Read the report
The death late on Saturday night in a road crash of Emanuel Pereira brought the death toll on the Island's roads so far this year to ten.
If this rate continues, Bermuda could see more than 20 people die, the highest number since crash helmets were made mandatory in the 1970s.
That makes the necessity of reading and adopting the report compiled by Dr. Joseph Froncioni and his fellow researchers on frequency of collisions and their effects essential reading.
The report, which was covered in this newspaper just two weeks ago, comprehensively identified who was most likely to be involved in road crashes, what the likely causes were and the severity of injuries.
Two findings were most stark: 16-year-olds are far and away the most likely people to be involved and injured in crashes, and visitors on rental bikes are statistically at much greater risk than residents.
The report also showed that apart from fatalities, severe injuries – often lifelong – are all too common for motorbike riders.
What it also showed was that the rate of accidents is climbing – and this year proves there is no end in sight.

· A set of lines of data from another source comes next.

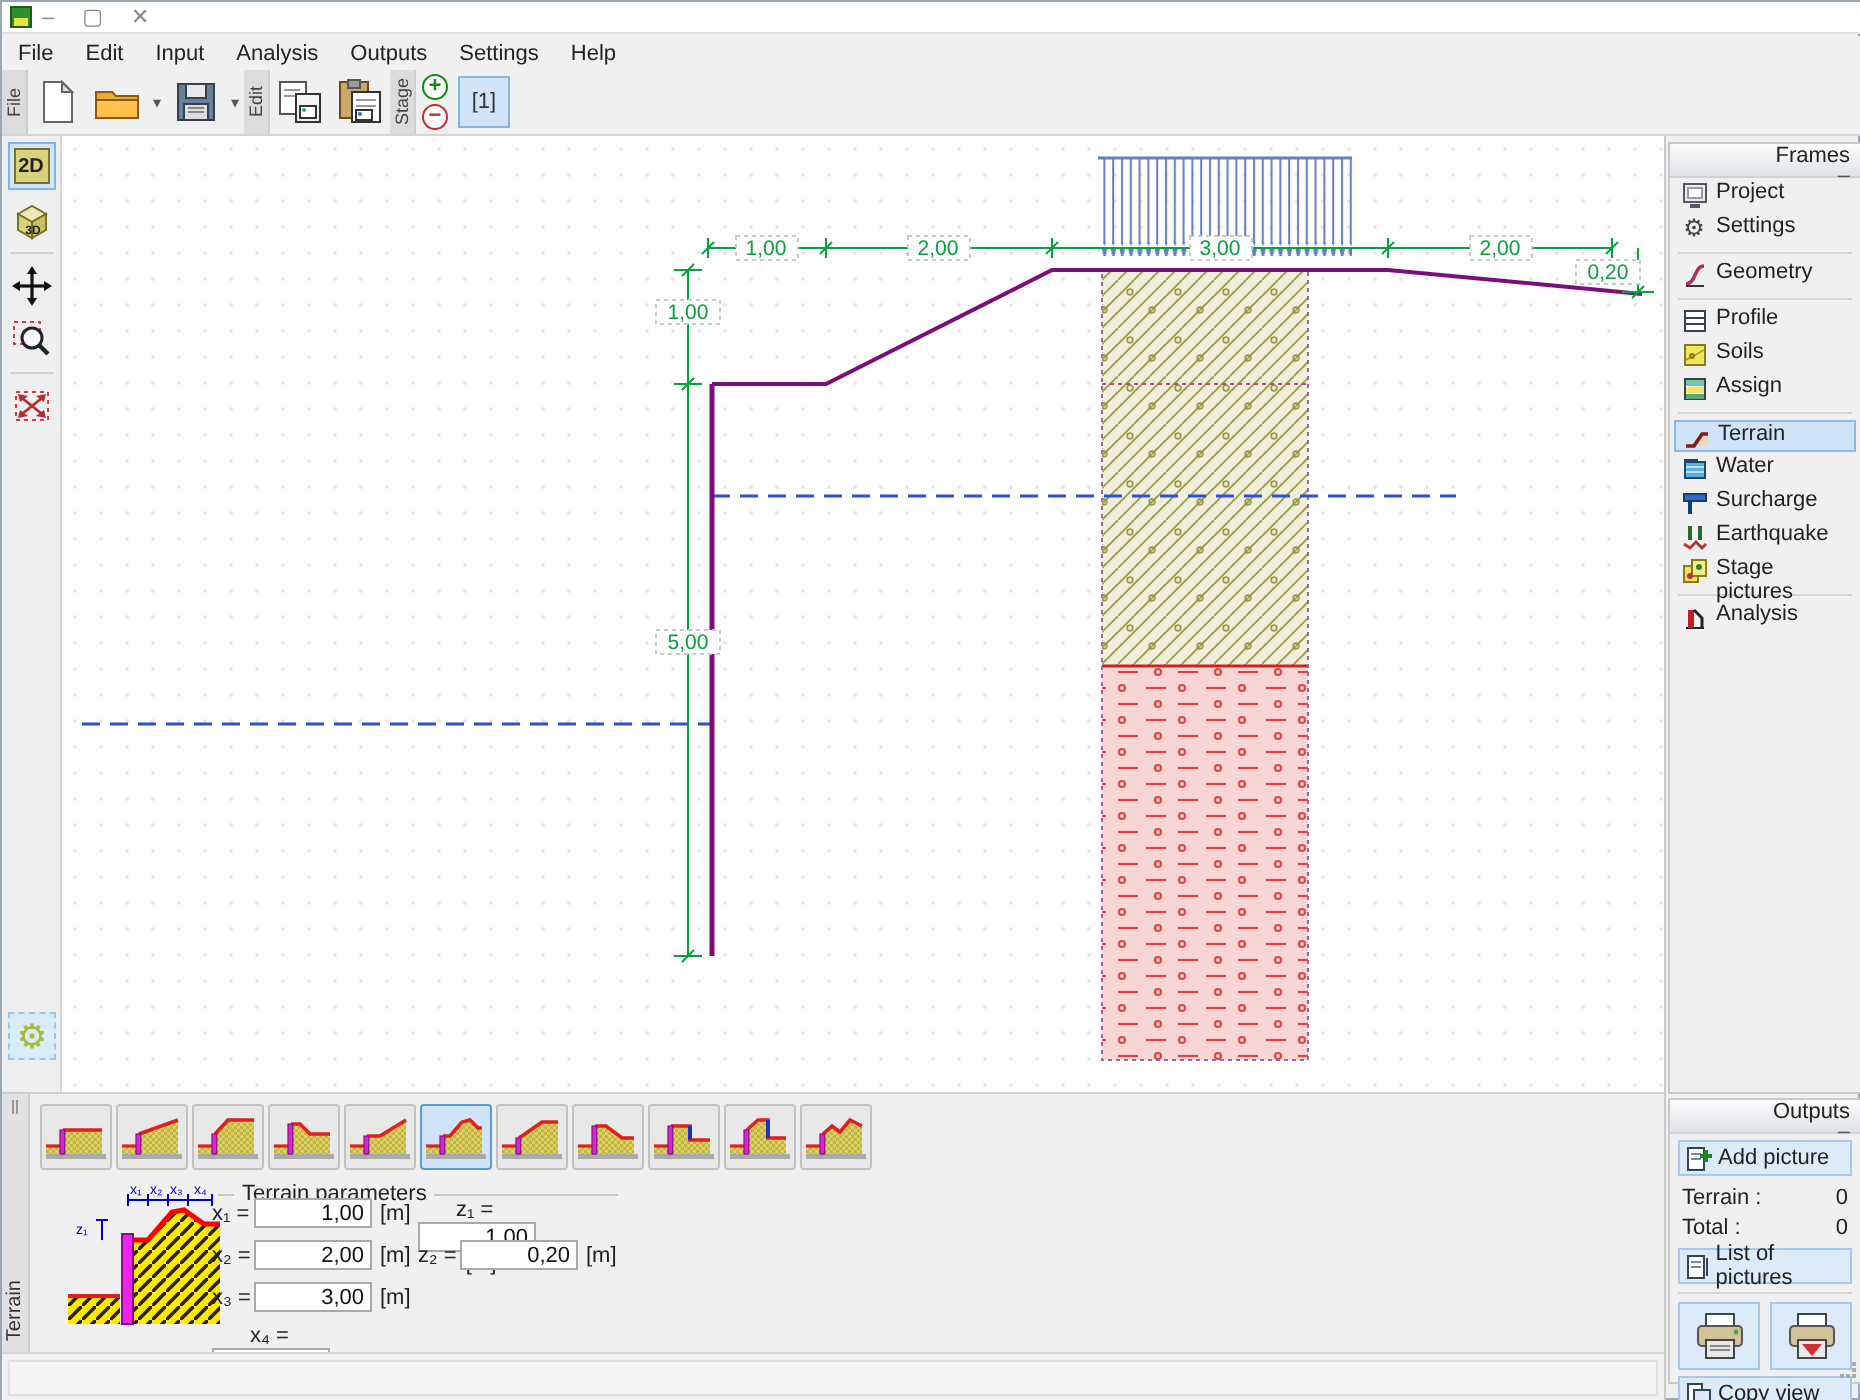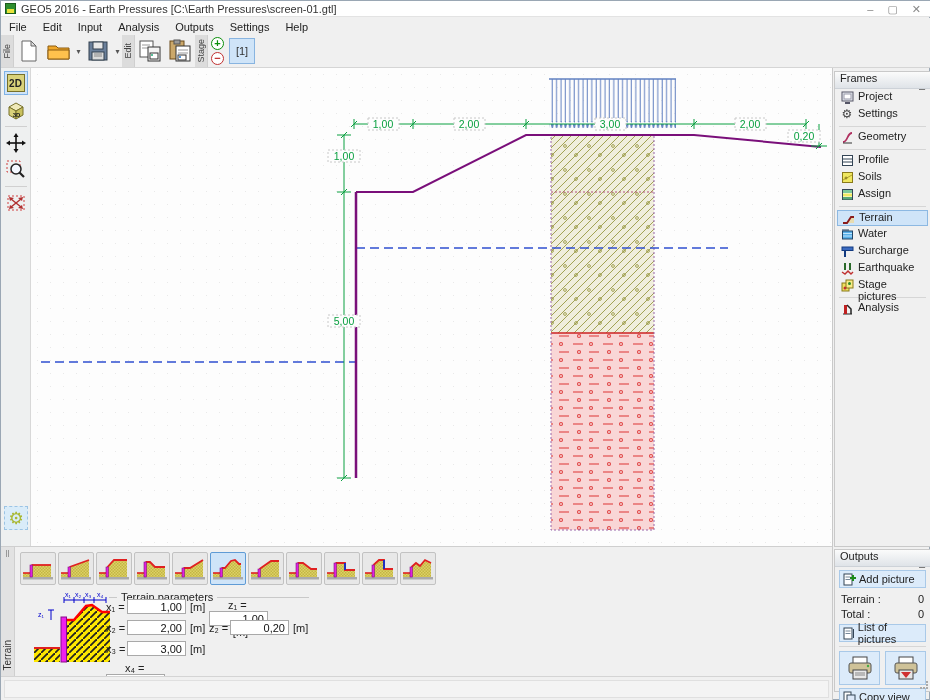--- a/index.html
+++ b/index.html
@@ -93,7 +93,6 @@
 
   <div class="titlebar">
     <div class="app-logo"></div>
-    <div class="title-text">GEO5 2016 - Earth Pressures [C:\Earth Pressures\screen-01.gtl]</div>
     <div class="win-btns">
       <span>–</span>
       <span>▢</span>

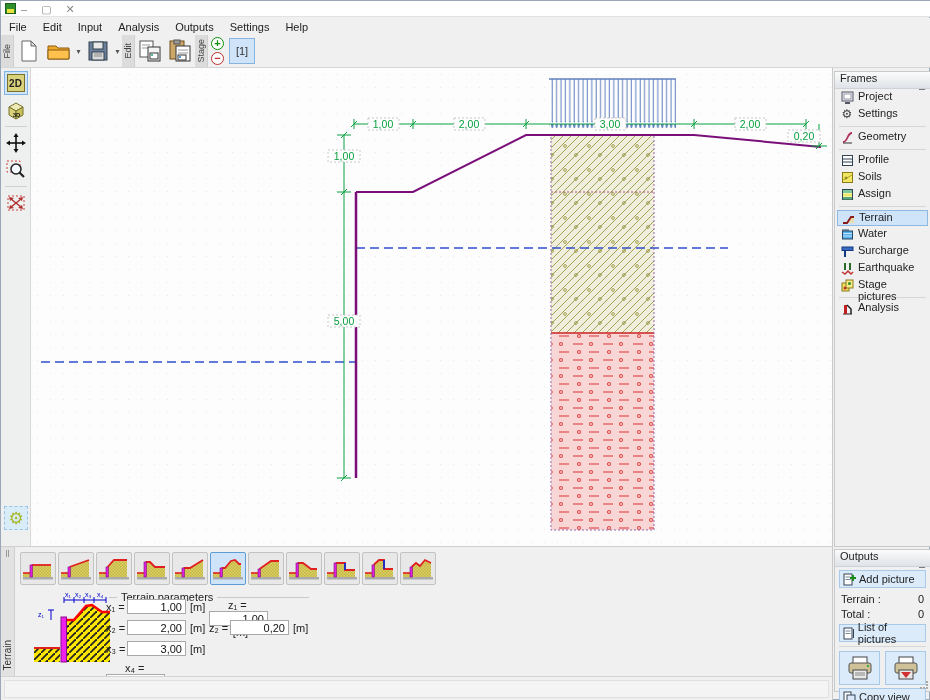--- a/index.html
+++ b/index.html
@@ -45,7 +45,7 @@
   
   .rightcol-line { position:absolute; left:831px; top:67px; width:1px; height:633px; background:#c9c9c9; }
   .panel { position:absolute; left:833px; width:97px; background:#f0f0f0; border:1px solid #c9c9c9; }
-  .panel-hdr { height:17px; background:linear-gradient(#fbfbfb,#dfe3e8); border-bottom:1px solid #cdd2d8; display:flex; align-items:flex-start; font-size:11px; color:#222; padding:0 5px;flex-direction:column; }
+  .panel-hdr { height:17px; background:linear-gradient(#fbfbfb,#dfe3e8); border-bottom:1px solid #cdd2d8; display:flex; align-items:flex-end; font-size:11px; color:#222; padding:0 5px;flex-direction:column; }
   .panel-hdr .minbtn { margin-left:auto; color:#555; font-size:11px; line-height:8px; }
   .frames-panel { top:70px; height:476px; }
   .frame-item { display:flex; align-items:flex-start; height:16px; padding:0 3px; margin:1px 2px; font-size:11px; color:#222; }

But the report did not stop at looking at the causes and effects – including the enormous financial cost of bad driving – it made a raft of recommendations as well.
It is no disservice to the researchers to say that few of the recommendations were new. It is a disservice to the community that many of them have been aired before and have never been implemented.
The report has been presented to the Premier and the Police. And Dr. Froncioni, a former chairman of the Road Safety Council, will show the findings to anyone who asks.
Surely ten deaths in just three and a half months and 218 accidents resulting in injury in the last 12 weeks alone are a call to action.
If ten people were murdered in a little less than 100 days, or ten people were drowned in a faulty boat, the community would be in an uproar.
What will it take for the community to stop acting as if carnage on the roads is just a fact of life, or in the case of ten people this year, death?